CodeShell

CodeShell VSCode Extension是一款 Visual Studio Code 的智能编码助手插件。官方的配套设施是：WisdomShell/CodeShell-7B-Chat大语言模型；服务器端API支持llama cpp for codeshell的CPU部署和Text Generation Inference（后面叫做TGI）的GPU部署。他的优势就是可以使用自己的API服务器，不用担心代码泄露……

CodeShell-7B-Chat 模型下载

魔搭社区就有这个模型，很方便。这里将模型放到了：D:\llm\WisdomShell\CodeShell-7B-Chat

git lfs install
git clone https://modelscope.cn/WisdomShell/CodeShell-7B-Chat.git

CPU部署

这里先测试一下 CPU的推理方式：利用llama cpp for codeshell项目，首先转换、量化得到GGUF，之后用server.exe启动API

llama cpp for codeshell

这是一个llama.cpp的Fork项目。项目地址为：GitHub - WisdomShell/llama_cpp_for_codeshell: CodeShell model in C/C++。这里将项目放到了E:\llm\llama_cpp_for_codeshell下。

llama_cpp_for_codeshell 项目结构

编译时参考llama.cpp - xiaodu114.github.io，如下图：

llama_cpp_for_codeshell 编译成功截图

接着创建 Python虚拟环境、安装依赖并将模型权重转为GGUF

#   在这个目录：E:\llm\llama_cpp_for_codeshell
python -m venv venv
.\venv\scripts\activate
pip install -r requirements.txt
python convert.py D:\llm\WisdomShell\CodeShell-7B-Chat

创建 Python虚拟环境、安装依赖并将模型权重转为GGUF

转换失败了，已经习惯了，是吧！这里没有去研究报错的原因，无意间发现了她……

直接下载GGUF

上面的方式失败之后，无意间在hf-mirror.com - Huggingface 镜像站搜索CodeShell发现，WisdomShell/CodeShell-7B-Chat-int4这个项目竟然存在GGUF文件，哈哈，不要太爽哦，直接下载。文件这里的路径为：D:\llm\WisdomShell\CodeShell-7B-Chat-int4\codeshell-chat-q4_0.gguf

启动API

进入上面llama cpp for codeshell项目编译之后的目录，这里是：E:\llm\llama_cpp_for_codeshell\build\bin\Release

./server.exe -m D:\llm\WisdomShell\CodeShell-7B-Chat-int4\codeshell-chat-q4_0.gguf --host 127.0.0.1 --port 10002

llama_cpp_for_codeshell Server.exe 启动API

TGI

纯血版TGI：GitHub - huggingface/text-generation-inference

官方接口文档：Text Generation Inference API

WisdomShell版：GitHub - WisdomShell/text-generation-inference

这个项目简直了，部署实在是太曲折了，怪不得官网建议使用docker。好不容易部署成功了，启动WisdomShell/CodeShell-7B-Chat模型时还报错……还得用 WisdomShell 的版本。fork版本部署成功之后，你以为这就结束了，怎么可能，在16GB内存 + 12GB显存机器上的WSL2启动模型时直接卡死了……一度想着放弃，直到公司来了一台相对牛逼的服务器（Ubuntu 22.04），才看到了希望，要不然就没有这篇文章了。

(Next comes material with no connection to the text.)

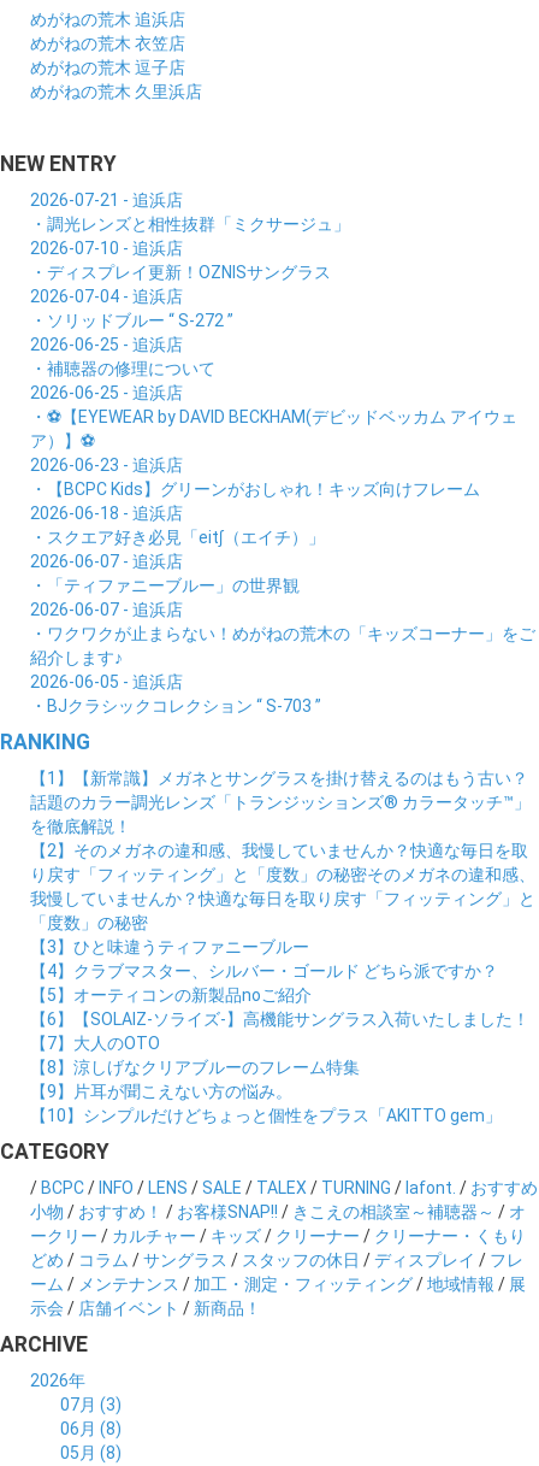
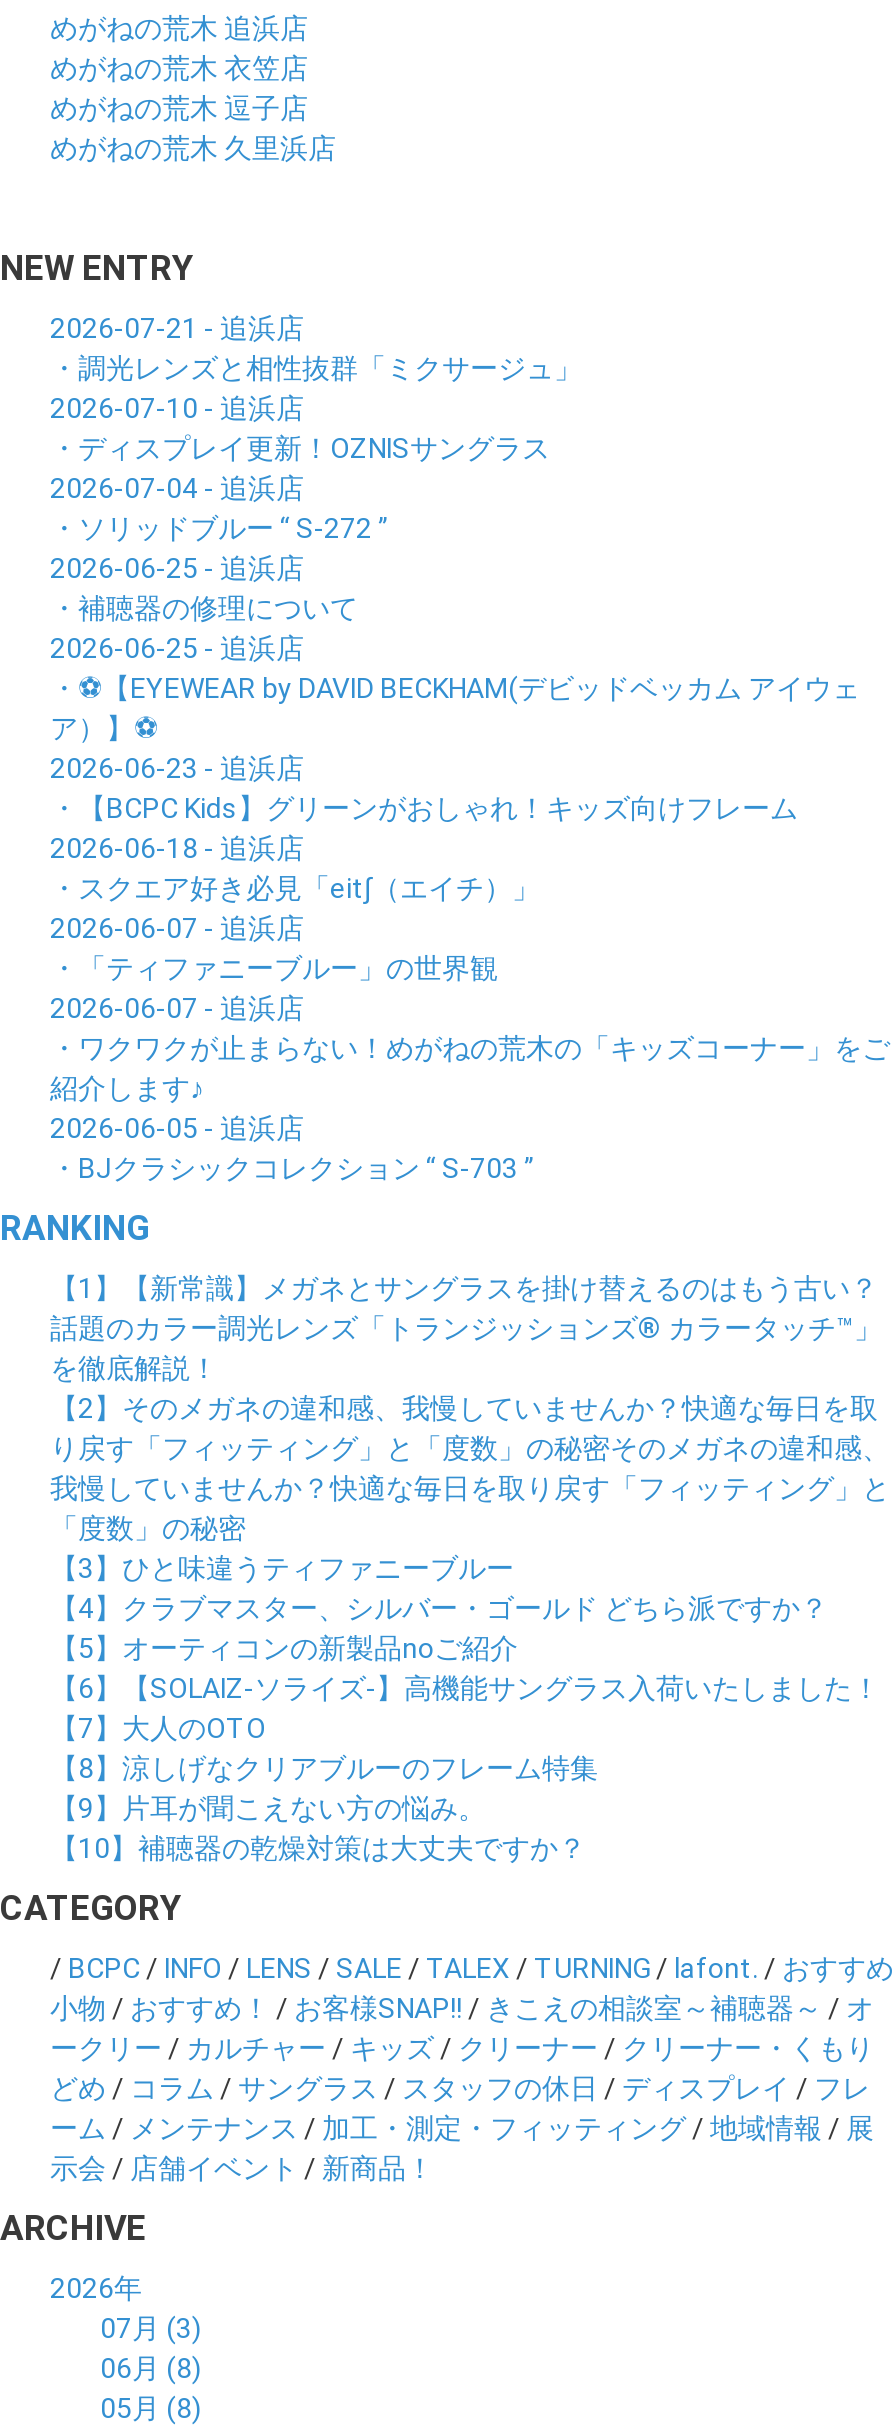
[30,1106,502,1125] 【10】シンプルだけどちょっと個性をプラス「AKITTO gem」 -> [50,1833,586,1865] 【10】補聴器の乾燥対策は大丈夫ですか？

参考文章：vllm vs TGI 部署 llama v2 7B 踩坑笔记、主流推理框架哪家强？看看它们在Llama 2上的性能比较

Rust

安装Rust参考：WSL2 - xiaodu114.github.io

安装其他依赖

#   gcc版本检测
gcc --version
#   安装依赖
sudo apt install libssl-dev gcc pkg-config unzip

protoc

这个可以先去GitHub - protocolbuffers/protobuf: Protocol Buffers - Google's data interchange format。这里下载的是protoc-25.1-linux-x86_64.zip

#   在文件 protoc-25.1-linux-x86_64.zip 的目录进入终端
sudo unzip -o protoc-25.1-linux-x86_64.zip -d /usr/local bin/protoc
sudo unzip -o protoc-25.1-linux-x86_64.zip -d /usr/local 'include/*'

源码修改

自己对Python和Rust项目不是很熟悉，对着编译时的报错，尝试修改，哪里报错改哪里……

WisdomShell/text-generation-inference 项目修改文件

server\Makefile

这里删除了install-torch，没有这个也会安装torch

$WisdomShell\text-generation-inference\server\Makefile 修改$

server\poetry.lock

这个应该算是torch版本修改的一部分，当时测试该项目的时候，他的最新版本是2.1.1。具体的内容是在纯血版TGI项目中拷过来的。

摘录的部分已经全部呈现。